Collected data entries:
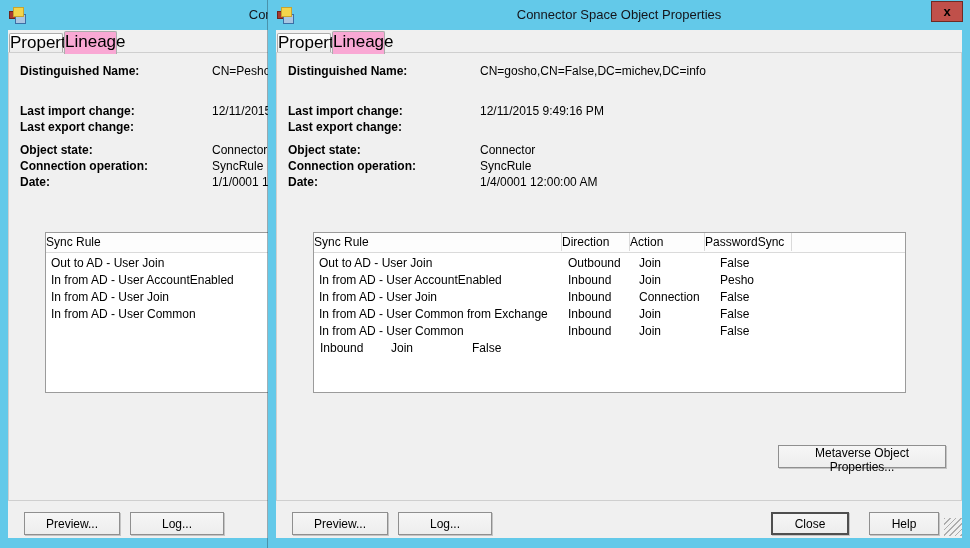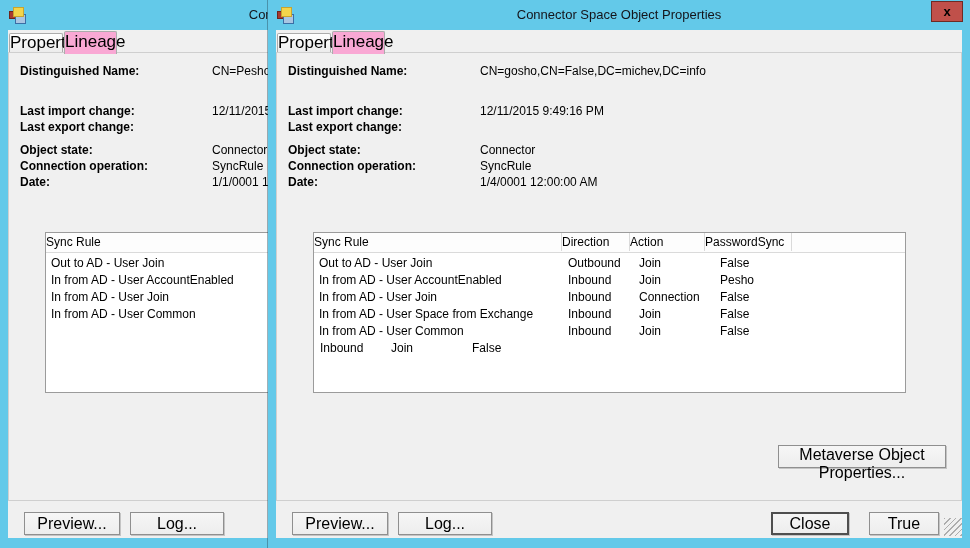--- a/index.html
+++ b/index.html
@@ -216,7 +216,7 @@
               <div class="td c3">False</div>
             </div>
             <div class="tr">
-              <div class="td c0">In from AD - User Space from Exchange</div>
+              <div class="td c0">In from AD - User Common from Exchange</div>
               <div class="td c1">Inbound</div>
               <div class="td c2">Join</div>
               <div class="td c3">False</div>

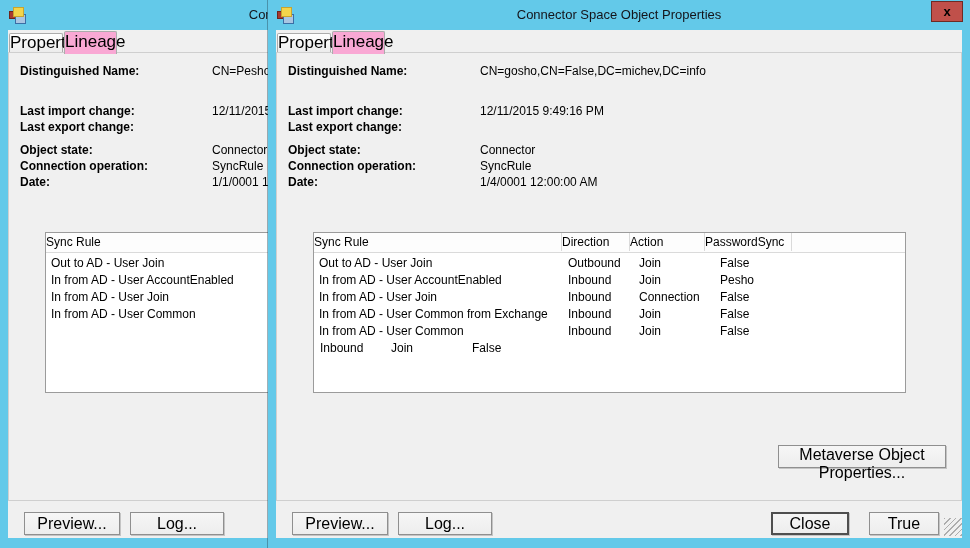--- a/index.html
+++ b/index.html
@@ -72,7 +72,7 @@
     position:absolute;box-sizing:border-box;height:23px;
     background:linear-gradient(#f6f6f6,#ededed);
     border:1px solid #8f8f8f;box-shadow:1px 1px 0 rgba(0,0,0,.18);
-    font-size:16px;color:#000;text-align:center;padding:0 2px;font-family:inherit;cursor:pointer;
+    font-size:12px;color:#000;text-align:center;padding:0 2px;font-family:inherit;cursor:pointer;
   }
   .btn.default{border:2px solid #4f4f4f}
   .b-preview{left:16px;top:482px;width:96px}

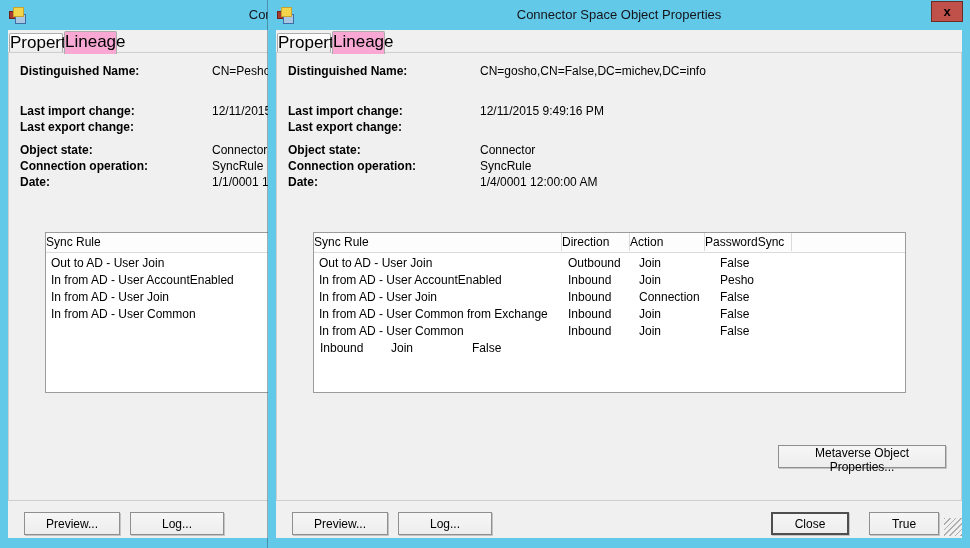--- a/index.html
+++ b/index.html
@@ -239,7 +239,7 @@
     <button class="btn b-preview">Preview...</button>
     <button class="btn b-log">Log...</button>
     <button class="btn b-close default">Close</button>
-    <button class="btn b-help">True</button>
+    <button class="btn b-help">Help</button>
     <div class="grip"></div>
   </div>
 </div>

§ **Task instructions**:
Output every entry above verbatim, but leave out the pictures.

§ **The completed task**:
--- a/index.html
+++ b/index.html
@@ -216,7 +216,7 @@
               <div class="td c3">False</div>
             </div>
             <div class="tr">
-              <div class="td c0">In from AD - User Space from Exchange</div>
+              <div class="td c0">In from AD - User Common from Exchange</div>
               <div class="td c1">Inbound</div>
               <div class="td c2">Join</div>
               <div class="td c3">False</div>

--- a/index.html
+++ b/index.html
@@ -72,7 +72,7 @@
     position:absolute;box-sizing:border-box;height:23px;
     background:linear-gradient(#f6f6f6,#ededed);
     border:1px solid #8f8f8f;box-shadow:1px 1px 0 rgba(0,0,0,.18);
-    font-size:16px;color:#000;text-align:center;padding:0 2px;font-family:inherit;cursor:pointer;
+    font-size:12px;color:#000;text-align:center;padding:0 2px;font-family:inherit;cursor:pointer;
   }
   .btn.default{border:2px solid #4f4f4f}
   .b-preview{left:16px;top:482px;width:96px}

--- a/index.html
+++ b/index.html
@@ -239,7 +239,7 @@
     <button class="btn b-preview">Preview...</button>
     <button class="btn b-log">Log...</button>
     <button class="btn b-close default">Close</button>
-    <button class="btn b-help">True</button>
+    <button class="btn b-help">Help</button>
     <div class="grip"></div>
   </div>
 </div>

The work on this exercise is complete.